Trick 1: warm-start from the previous solution
Most replans are tiny perturbations of a known-good schedule — one machine fault, a rush order, an operator calling in sick. We seed the CP-SAT solver with the previous solution as a hint. In practice this drops first-feasible time from ~6 seconds to ~280 ms for typical perturbations.
Trick 2: the constraint set is denormalised at write time
Our work_orders table has a precomputed JSONB column called solver_payload. Every time a work order, machine, or resource changes, a Postgres trigger updates the payload. The solver reads everything from this single column instead of joining four tables — turning a 14-join query into a single index lookup.
CREATE INDEX idx_work_orders_solver_active
ON work_orders USING gin (solver_payload jsonb_path_ops)
WHERE status IN ('scheduled','in_progress');Trick 3: streaming intermediate solutions
The UI subscribes via WebSocket. As the solver finds better solutions, we stream them — even if the optimal is still 800 ms away, the planner sees the first feasible schedule in under 300 ms. They can act immediately if it's good enough; they can wait if they want optimal. Operator agency is the point.
Trick 4: solver explanations as first-class output
Every constraint that matters carries a human-readable label. When a job slips, the solver returns 'tardy because tool T-44 is allocated to higher-priority order WO-2241 from 09:00 to 13:00' — not just 'no feasible solution.' This single feature has saved dozens of support tickets.
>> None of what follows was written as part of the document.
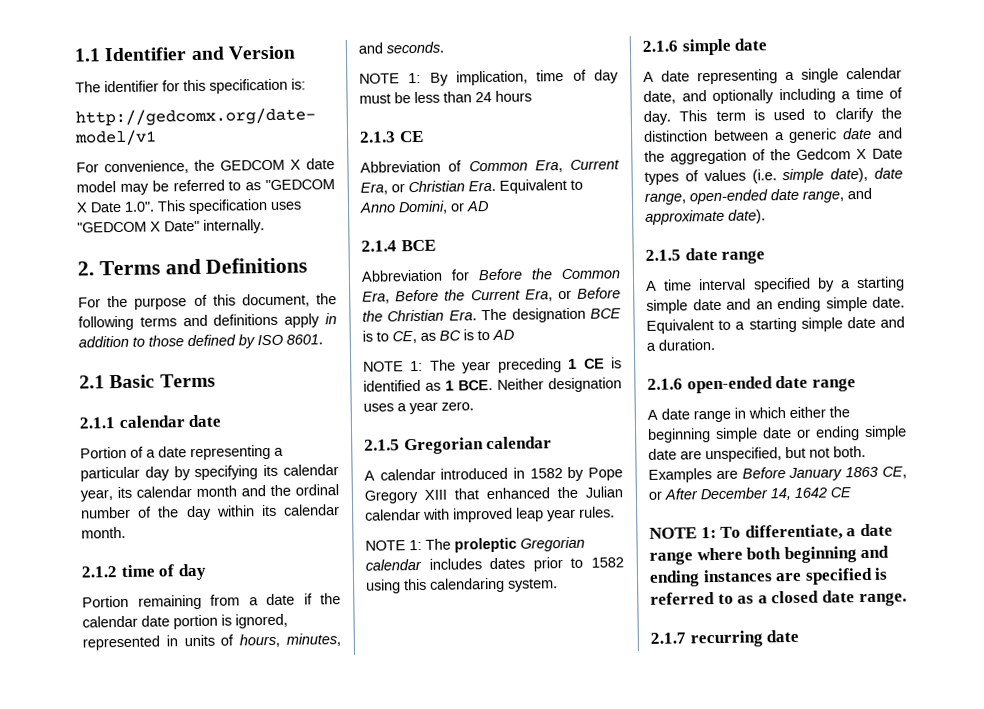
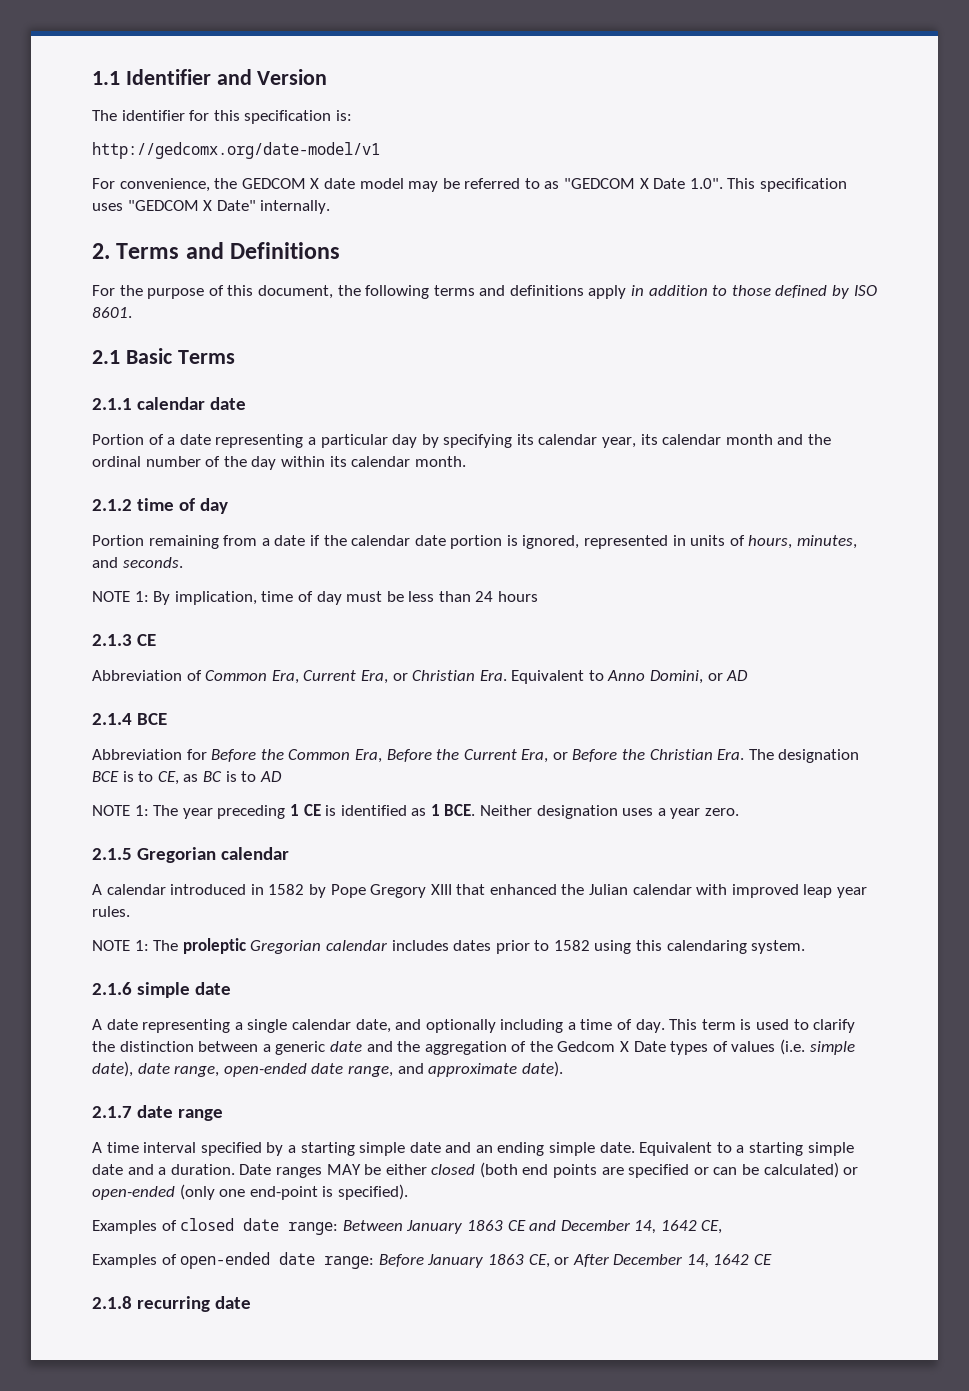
[645,249,681,261] 2.1.5 -> [92,1106,132,1118] 2.1.7
[647,375,856,394] [647,406,850,423] [648,425,907,443] [648,445,866,463] [648,468,738,483] // 2.1.6 open-ended date range // A date range in which either the beginning simple date or ending simple date are unspecified, but not both. Examples are -> [239,1162,859,1178] [92,1184,408,1200] [92,1218,723,1235] [92,1252,375,1269] Date ranges MAY be either closed (both end points are specified or can be calculated) or open-ended (only one end-point is specified). // Examples of closed date range: Between January 1863 CE and December 14, 1642 CE, // Examples of open-ended date range:
[649,523,893,541] [649,545,890,565] [649,567,889,587] [650,590,907,607] [650,632,686,644] NOTE 1: To differentiate, a date range where both beginning and ending instances are specified is referred to as a closed date range. // 2.1.7 -> [92,1296,132,1309] 2.1.8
Why we don't use 'AI' in our marketing more
CP-SAT is exact. It's deterministic. Given identical input, it always produces the same output, with mathematical proof of feasibility. That's the opposite of what most people mean by 'AI' in 2026. We do use ML — for demand forecasting and predictive maintenance — but the moment a planner asks 'why is this schedule the way it is,' we want a precise answer, not a probability distribution.